===== ENTRIES SHOWN

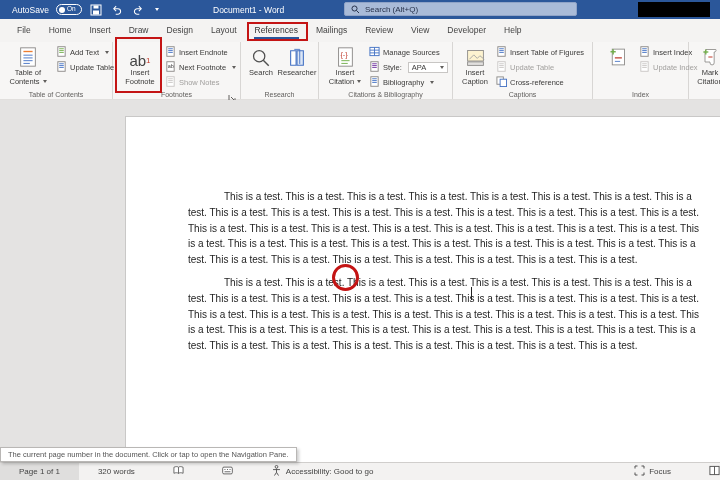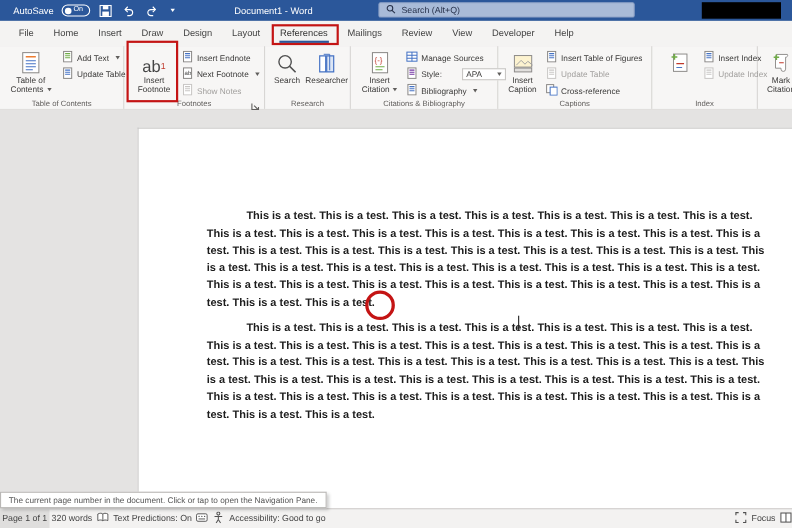--- a/index.html
+++ b/index.html
@@ -44,7 +44,7 @@
   .caret.white { border-top-color:#fff; }
   .ab-glyph { font-size:15px; color:#444; line-height:15px; font-weight:400; }
   .ab-glyph sup { color:#c0392b; font-size:8px; }
-  .styledrop { display:inline-flex; align-items:center; justify-content:space-between; width:40px; height:11px; background:#fff; border:1px solid #c8c6c4; padding:0 3px; margin-left:15px; }
+  .styledrop { display:inline-flex; align-items:center; justify-content:space-between; width:40px; height:11px; background:#fff; border:1px solid #c8c6c4; padding:0 3px; margin-left:3px; }
   .styledrop span { font-size:7.5px; color:#3b3a39; }
   .launcher { position:absolute; right:3px; bottom:2px; width:9px; height:9px; }
   .launcher svg { width:8px; height:8px; }

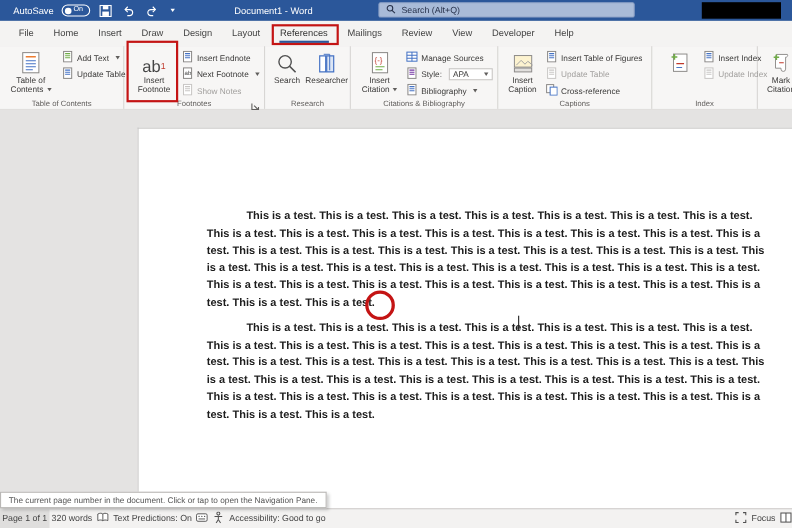--- a/index.html
+++ b/index.html
@@ -53,7 +53,7 @@
   .canvas { position:absolute; left:0; top:100px; width:720px; height:362px; background:#e4e3e2; }
   .page { position:absolute; left:125px; top:16px; width:595px; height:346px; background:#fff; border-top:1px solid #c9c8c7; border-left:1px solid #c9c8c7; }
   .doctext { position:absolute; left:62px; top:72px; width:516px; font-size:10px; line-height:15.8px; color:#1d1d1d; }
-  .doctext p { text-indent:36px; margin-bottom:7px;font-weight:bold; }
+  .doctext p { text-indent:36px; margin-bottom:7px; }
   .annot-circle { position:absolute; left:332px; top:164px; width:27px; height:27px; border:3px solid #c41414; border-radius:50%; z-index:40; pointer-events:none; }
   .cursor-caret { position:absolute; left:345px; top:170px; width:1px; height:13px; background:#222; z-index:41; }
 

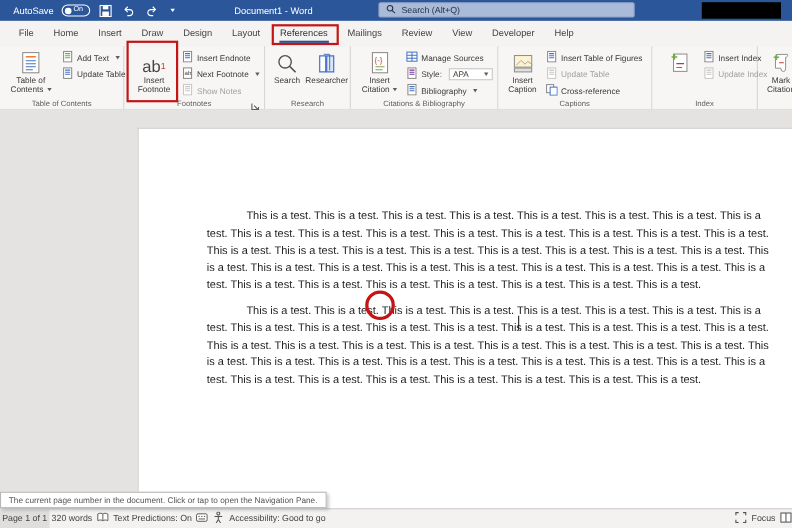--- a/index.html
+++ b/index.html
@@ -63,7 +63,7 @@
 
   
   .statusbar { position:absolute; left:0; top:462px; width:720px; height:18px; background:#f3f2f1; border-top:1px solid #d0cecc; display:flex; align-items:center; font-size:8px; color:#444; }
-  .sseg { display:flex; align-items:center; height:100%; padding:0 2px; gap:4px; white-space:nowrap; }
+  .sseg { display:flex; align-items:center; height:100%; padding:0 19px; gap:4px; white-space:nowrap; }
   .sseg.pressed { background:#dfdedd; }
   .sseg svg { width:11px; height:11px; }
   .sb-right { margin-left:auto; display:flex; align-items:center; height:100%; }

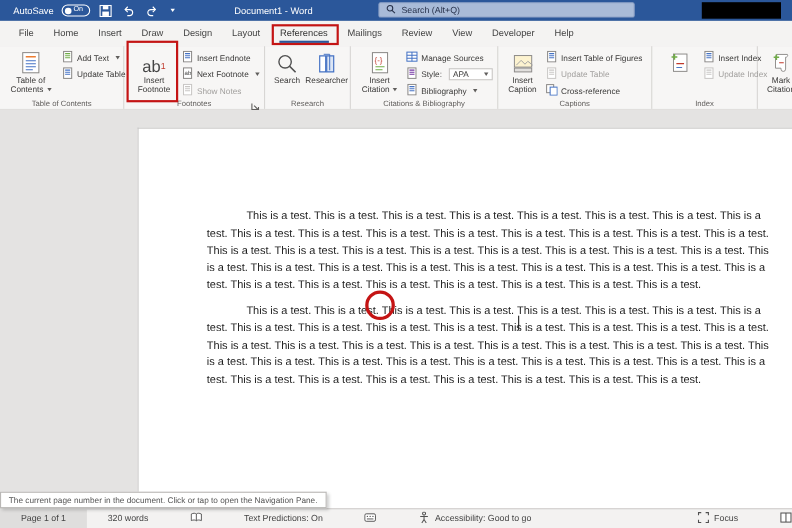--- a/index.html
+++ b/index.html
@@ -406,9 +406,6 @@
           </svg></span>
       </div>
     <div class="sseg">
-        <span>Text Predictions: On</span>
-      </div>
-    <div class="sseg">
         <span><svg xmlns="http://www.w3.org/2000/svg" viewBox="0 0 13 11" width="12" height="10">
             <rect x="0.8" y="1.5" width="11.4" height="8" rx="1.5" fill="#fff" stroke="#505050"></rect>
             <line x1="3" y1="7" x2="10" y2="7" stroke="#505050"></line>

==========

__ABOUT THIS EXERCISE__. Would you copy the records word for word, without any of their pictures?

__TASK RESPONSE__.
--- a/index.html
+++ b/index.html
@@ -44,7 +44,7 @@
   .caret.white { border-top-color:#fff; }
   .ab-glyph { font-size:15px; color:#444; line-height:15px; font-weight:400; }
   .ab-glyph sup { color:#c0392b; font-size:8px; }
-  .styledrop { display:inline-flex; align-items:center; justify-content:space-between; width:40px; height:11px; background:#fff; border:1px solid #c8c6c4; padding:0 3px; margin-left:15px; }
+  .styledrop { display:inline-flex; align-items:center; justify-content:space-between; width:40px; height:11px; background:#fff; border:1px solid #c8c6c4; padding:0 3px; margin-left:3px; }
   .styledrop span { font-size:7.5px; color:#3b3a39; }
   .launcher { position:absolute; right:3px; bottom:2px; width:9px; height:9px; }
   .launcher svg { width:8px; height:8px; }

--- a/index.html
+++ b/index.html
@@ -53,7 +53,7 @@
   .canvas { position:absolute; left:0; top:100px; width:720px; height:362px; background:#e4e3e2; }
   .page { position:absolute; left:125px; top:16px; width:595px; height:346px; background:#fff; border-top:1px solid #c9c8c7; border-left:1px solid #c9c8c7; }
   .doctext { position:absolute; left:62px; top:72px; width:516px; font-size:10px; line-height:15.8px; color:#1d1d1d; }
-  .doctext p { text-indent:36px; margin-bottom:7px;font-weight:bold; }
+  .doctext p { text-indent:36px; margin-bottom:7px; }
   .annot-circle { position:absolute; left:332px; top:164px; width:27px; height:27px; border:3px solid #c41414; border-radius:50%; z-index:40; pointer-events:none; }
   .cursor-caret { position:absolute; left:345px; top:170px; width:1px; height:13px; background:#222; z-index:41; }
 

--- a/index.html
+++ b/index.html
@@ -63,7 +63,7 @@
 
   
   .statusbar { position:absolute; left:0; top:462px; width:720px; height:18px; background:#f3f2f1; border-top:1px solid #d0cecc; display:flex; align-items:center; font-size:8px; color:#444; }
-  .sseg { display:flex; align-items:center; height:100%; padding:0 2px; gap:4px; white-space:nowrap; }
+  .sseg { display:flex; align-items:center; height:100%; padding:0 19px; gap:4px; white-space:nowrap; }
   .sseg.pressed { background:#dfdedd; }
   .sseg svg { width:11px; height:11px; }
   .sb-right { margin-left:auto; display:flex; align-items:center; height:100%; }

--- a/index.html
+++ b/index.html
@@ -406,9 +406,6 @@
           </svg></span>
       </div>
     <div class="sseg">
-        <span>Text Predictions: On</span>
-      </div>
-    <div class="sseg">
         <span><svg xmlns="http://www.w3.org/2000/svg" viewBox="0 0 13 11" width="12" height="10">
             <rect x="0.8" y="1.5" width="11.4" height="8" rx="1.5" fill="#fff" stroke="#505050"></rect>
             <line x1="3" y1="7" x2="10" y2="7" stroke="#505050"></line>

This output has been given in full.